======== Study material ========

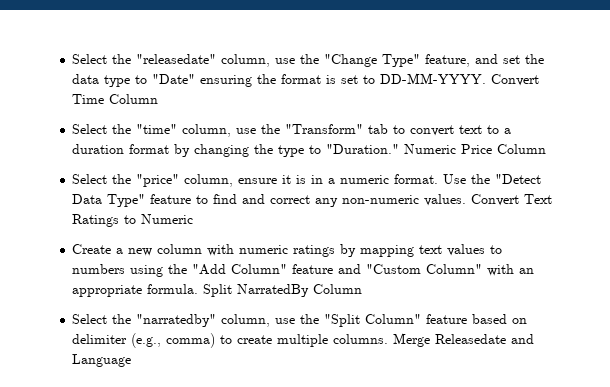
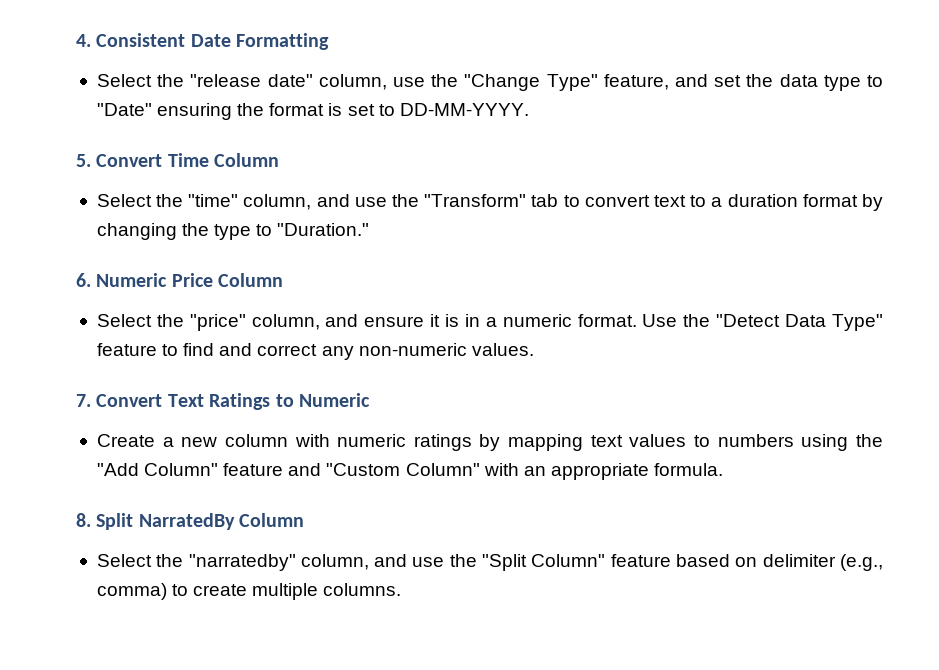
- Select the "releasedate" column, use the "Change Type" feature, and set the data type to "Date" ensuring the format is set to DD-MM-YYYY. Convert Time Column
+ 4. Consistent Date Formatting
+ Select the "release date" column, use the "Change Type" feature, and set the data type to "Date" ensuring the format is set to DD-MM-YYYY.
+ 5. Convert Time Column
- Select the "time" column, use the "Transform" tab to convert text to a duration format by changing the type to "Duration." Numeric Price Column
+ Select the "time" column, and use the "Transform" tab to convert text to a duration format by changing the type to "Duration."
+ 6. Numeric Price Column
- Select the "price" column, ensure it is in a numeric format.
+ Select the "price" column, and ensure it is in a numeric format.
- Use the "Detect Data Type" feature to find and correct any non-numeric values. Convert Text Ratings to Numeric
+ Use the "Detect Data Type" feature to find and correct any non-numeric values.
+ 7. Convert Text Ratings to Numeric
- Create a new column with numeric ratings by mapping text values to numbers using the "Add Column" feature and "Custom Column" with an appropriate formula. Split NarratedBy Column
+ Create a new column with numeric ratings by mapping text values to numbers using the "Add Column" feature and "Custom Column" with an appropriate formula.
+ 8. Split NarratedBy Column
- Select the "narratedby" column, use the "Split Column" feature based on delimiter (e.g., comma) to create multiple columns. Merge Releasedate and Language
+ Select the "narratedby" column, and use the "Split Column" feature based on delimiter (e.g., comma) to create multiple columns.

========

Every line of the entries above that includes "Detect" should be copied.

_Task solution_:
- Use the "Detect Data Type" feature to find and correct any non-numeric values. Convert Text Ratings to Numeric
+ Use the "Detect Data Type" feature to find and correct any non-numeric values.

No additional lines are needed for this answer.